Data section:
▼
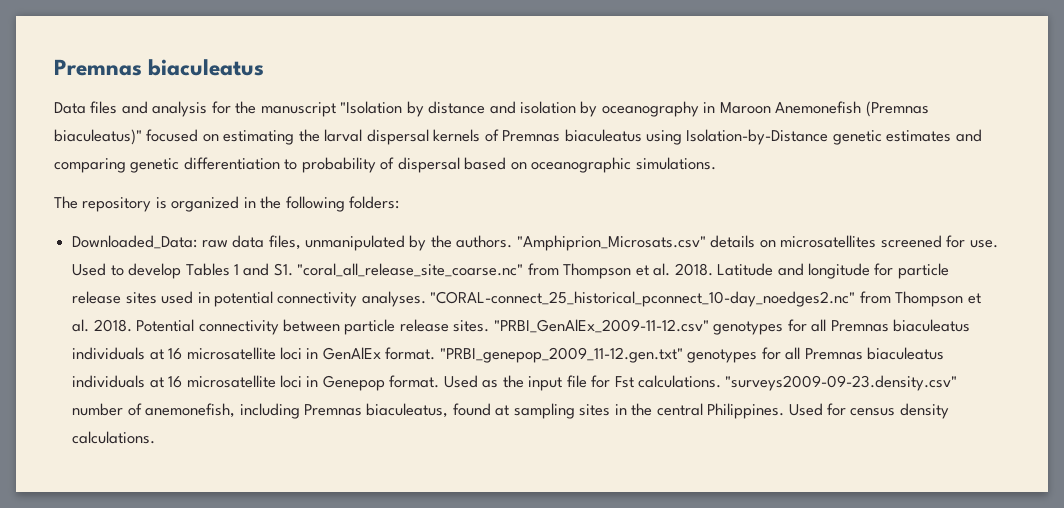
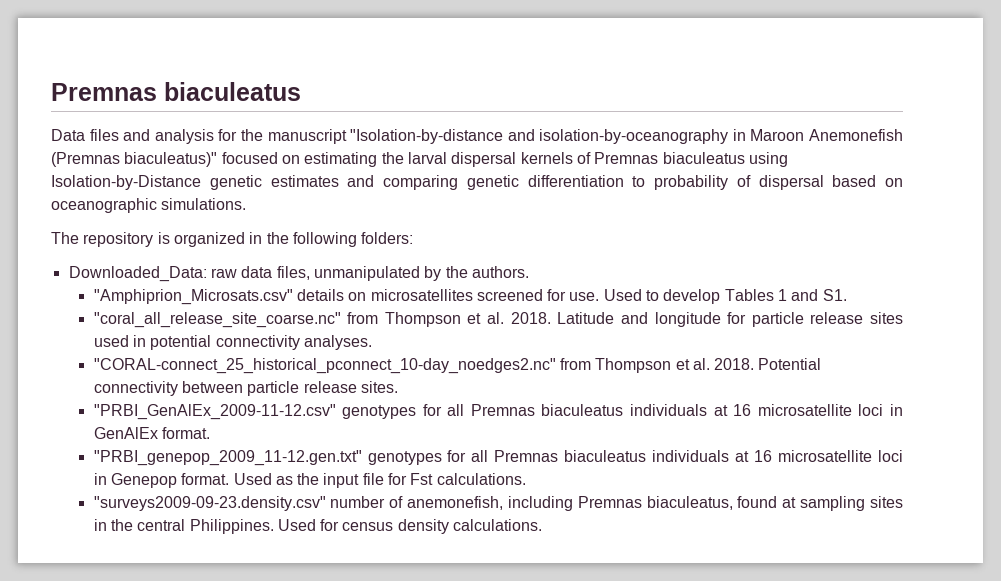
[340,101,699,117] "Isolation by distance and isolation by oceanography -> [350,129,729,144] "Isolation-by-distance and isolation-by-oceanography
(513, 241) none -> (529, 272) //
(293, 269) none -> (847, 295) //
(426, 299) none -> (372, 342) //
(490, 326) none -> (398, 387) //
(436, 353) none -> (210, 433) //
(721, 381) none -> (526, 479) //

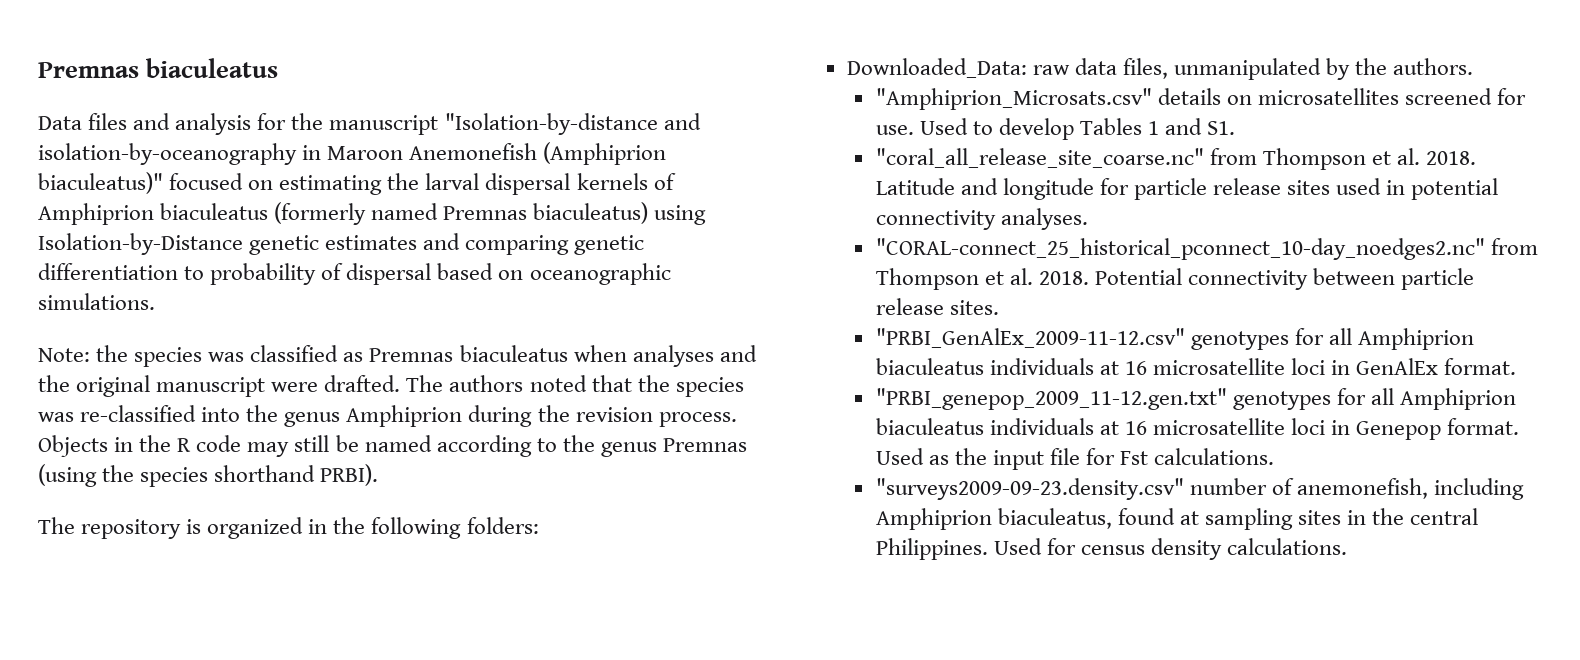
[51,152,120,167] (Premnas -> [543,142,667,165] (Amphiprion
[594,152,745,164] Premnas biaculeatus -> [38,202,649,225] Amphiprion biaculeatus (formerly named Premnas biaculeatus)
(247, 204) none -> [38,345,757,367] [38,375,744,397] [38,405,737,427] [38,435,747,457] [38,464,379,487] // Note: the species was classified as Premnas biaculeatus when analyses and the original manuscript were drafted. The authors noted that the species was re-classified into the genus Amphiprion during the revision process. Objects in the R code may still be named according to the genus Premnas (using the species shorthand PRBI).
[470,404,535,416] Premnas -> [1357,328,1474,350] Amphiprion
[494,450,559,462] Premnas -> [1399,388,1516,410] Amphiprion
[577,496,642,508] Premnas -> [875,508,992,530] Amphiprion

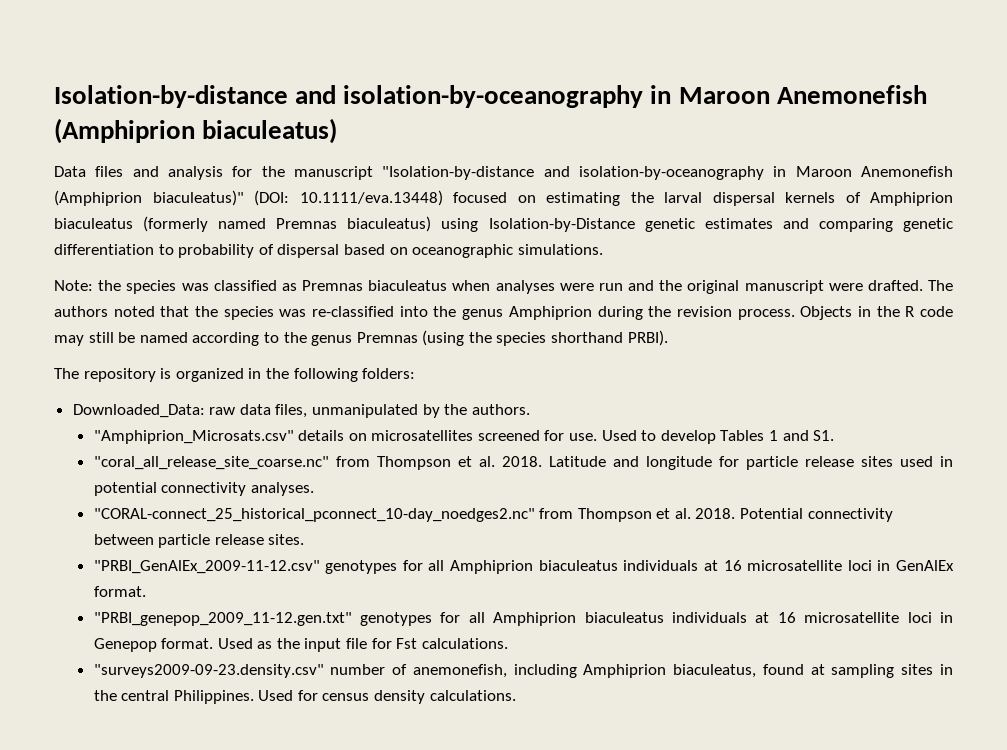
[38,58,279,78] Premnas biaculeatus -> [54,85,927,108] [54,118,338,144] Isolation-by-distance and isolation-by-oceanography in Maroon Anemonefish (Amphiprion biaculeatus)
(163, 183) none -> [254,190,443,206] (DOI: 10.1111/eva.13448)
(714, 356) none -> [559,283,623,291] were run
▲
▼
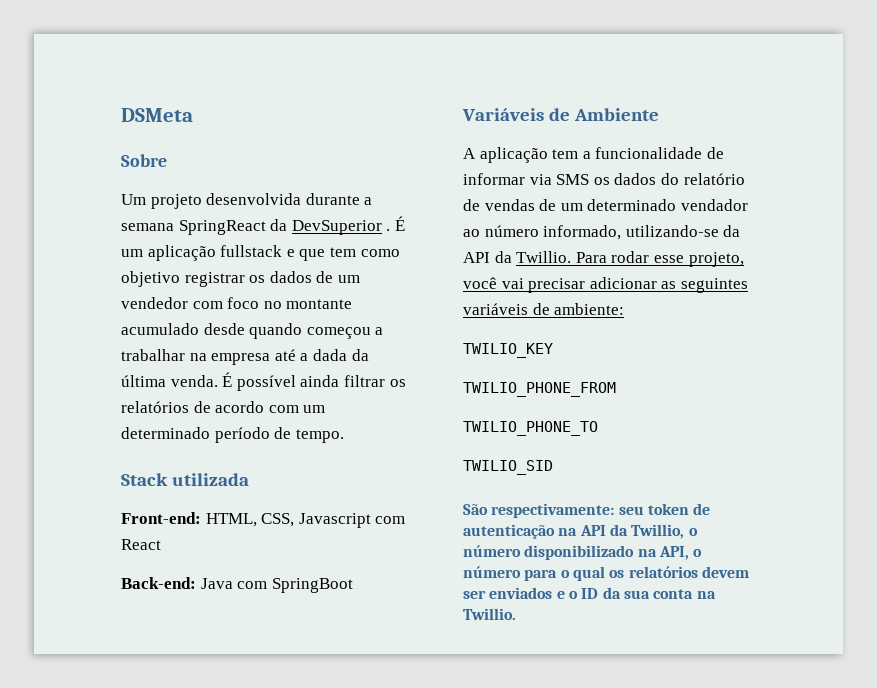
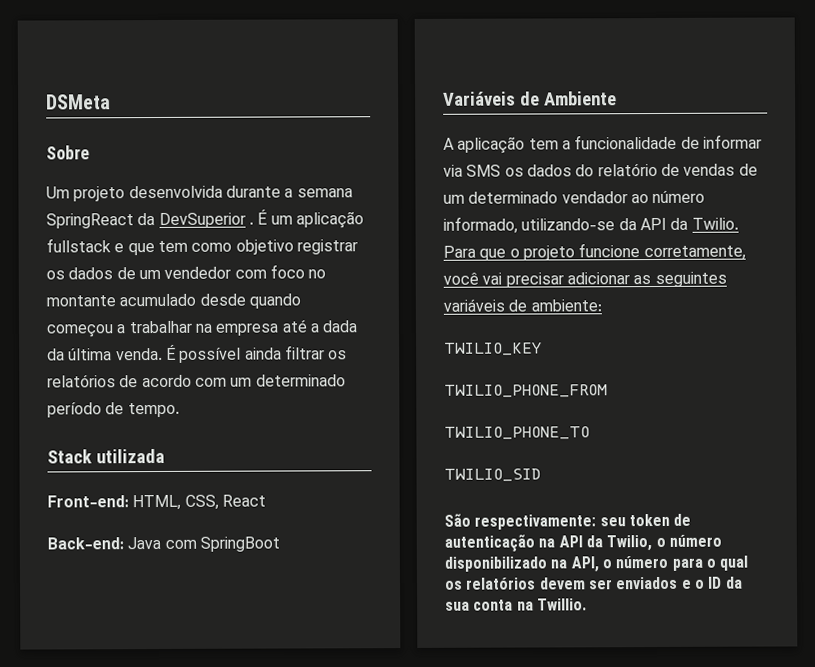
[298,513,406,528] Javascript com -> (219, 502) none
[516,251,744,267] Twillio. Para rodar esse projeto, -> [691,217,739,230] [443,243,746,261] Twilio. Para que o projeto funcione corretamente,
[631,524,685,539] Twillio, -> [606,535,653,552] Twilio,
▲
Problem description: Copy out, exactly and alone, the lines of the entries above between the ones holding "by distance and" and "(490, 326) none -> (398, 387) //", inclusive.

Written solution:
[340,101,699,117] "Isolation by distance and isolation by oceanography -> [350,129,729,144] "Isolation-by-distance and isolation-by-oceanography
(513, 241) none -> (529, 272) //
(293, 269) none -> (847, 295) //
(426, 299) none -> (372, 342) //
(490, 326) none -> (398, 387) //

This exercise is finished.